Gather each line of the entries below that includes "WSJF".

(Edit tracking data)
########
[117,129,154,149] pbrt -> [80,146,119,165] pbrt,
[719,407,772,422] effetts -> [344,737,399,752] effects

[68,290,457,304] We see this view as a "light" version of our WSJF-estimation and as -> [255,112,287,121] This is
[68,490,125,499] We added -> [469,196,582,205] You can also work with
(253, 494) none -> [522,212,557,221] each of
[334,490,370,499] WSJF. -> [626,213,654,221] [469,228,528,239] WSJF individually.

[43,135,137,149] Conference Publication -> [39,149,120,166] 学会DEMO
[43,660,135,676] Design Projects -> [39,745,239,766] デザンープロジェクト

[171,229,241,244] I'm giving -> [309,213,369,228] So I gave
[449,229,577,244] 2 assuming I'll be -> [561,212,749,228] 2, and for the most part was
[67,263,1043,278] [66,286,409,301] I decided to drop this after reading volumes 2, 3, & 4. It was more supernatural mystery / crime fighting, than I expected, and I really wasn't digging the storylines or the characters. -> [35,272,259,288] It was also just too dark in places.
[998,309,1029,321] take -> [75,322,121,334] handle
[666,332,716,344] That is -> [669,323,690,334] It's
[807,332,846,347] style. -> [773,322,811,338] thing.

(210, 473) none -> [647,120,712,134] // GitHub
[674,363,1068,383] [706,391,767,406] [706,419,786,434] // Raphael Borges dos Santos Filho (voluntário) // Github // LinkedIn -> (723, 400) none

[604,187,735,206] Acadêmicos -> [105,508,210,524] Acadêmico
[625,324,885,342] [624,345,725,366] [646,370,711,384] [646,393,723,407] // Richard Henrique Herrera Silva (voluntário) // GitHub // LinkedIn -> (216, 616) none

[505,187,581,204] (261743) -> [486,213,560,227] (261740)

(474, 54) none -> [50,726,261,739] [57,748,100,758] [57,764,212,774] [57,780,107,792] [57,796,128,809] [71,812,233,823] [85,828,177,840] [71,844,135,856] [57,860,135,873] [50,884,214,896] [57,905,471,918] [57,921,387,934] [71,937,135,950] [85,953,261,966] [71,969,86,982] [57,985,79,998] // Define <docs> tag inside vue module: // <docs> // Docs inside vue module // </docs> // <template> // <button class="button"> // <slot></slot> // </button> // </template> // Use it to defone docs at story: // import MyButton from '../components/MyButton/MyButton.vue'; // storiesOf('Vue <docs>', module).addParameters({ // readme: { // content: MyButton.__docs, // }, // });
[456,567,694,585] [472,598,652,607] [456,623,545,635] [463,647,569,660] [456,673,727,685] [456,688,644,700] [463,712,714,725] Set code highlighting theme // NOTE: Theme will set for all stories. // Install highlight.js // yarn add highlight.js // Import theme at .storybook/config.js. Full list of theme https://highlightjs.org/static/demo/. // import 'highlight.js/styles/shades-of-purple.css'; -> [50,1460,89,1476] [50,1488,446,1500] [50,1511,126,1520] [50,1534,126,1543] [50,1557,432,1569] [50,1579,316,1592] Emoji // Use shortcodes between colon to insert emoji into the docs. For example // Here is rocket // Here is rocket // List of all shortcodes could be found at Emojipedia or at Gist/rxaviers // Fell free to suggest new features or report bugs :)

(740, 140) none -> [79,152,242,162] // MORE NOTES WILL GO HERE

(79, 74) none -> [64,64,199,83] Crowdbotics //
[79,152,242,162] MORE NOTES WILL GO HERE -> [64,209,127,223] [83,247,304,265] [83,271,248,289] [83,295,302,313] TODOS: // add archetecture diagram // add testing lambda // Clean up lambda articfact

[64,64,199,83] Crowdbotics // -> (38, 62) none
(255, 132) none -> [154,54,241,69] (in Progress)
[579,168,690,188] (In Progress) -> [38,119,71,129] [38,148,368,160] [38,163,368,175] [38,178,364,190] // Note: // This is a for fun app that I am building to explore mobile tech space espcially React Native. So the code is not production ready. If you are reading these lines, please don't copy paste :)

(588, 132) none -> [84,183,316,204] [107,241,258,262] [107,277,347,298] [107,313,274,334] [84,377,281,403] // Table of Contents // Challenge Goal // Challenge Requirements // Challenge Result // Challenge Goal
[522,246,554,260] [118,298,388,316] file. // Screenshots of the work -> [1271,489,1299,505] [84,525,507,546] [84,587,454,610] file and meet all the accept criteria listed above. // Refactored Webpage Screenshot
########
SOLUTION TO THIS EXERCISE
[68,290,457,304] We see this view as a "light" version of our WSJF-estimation and as -> [255,112,287,121] This is
[334,490,370,499] WSJF. -> [626,213,654,221] [469,228,528,239] WSJF individually.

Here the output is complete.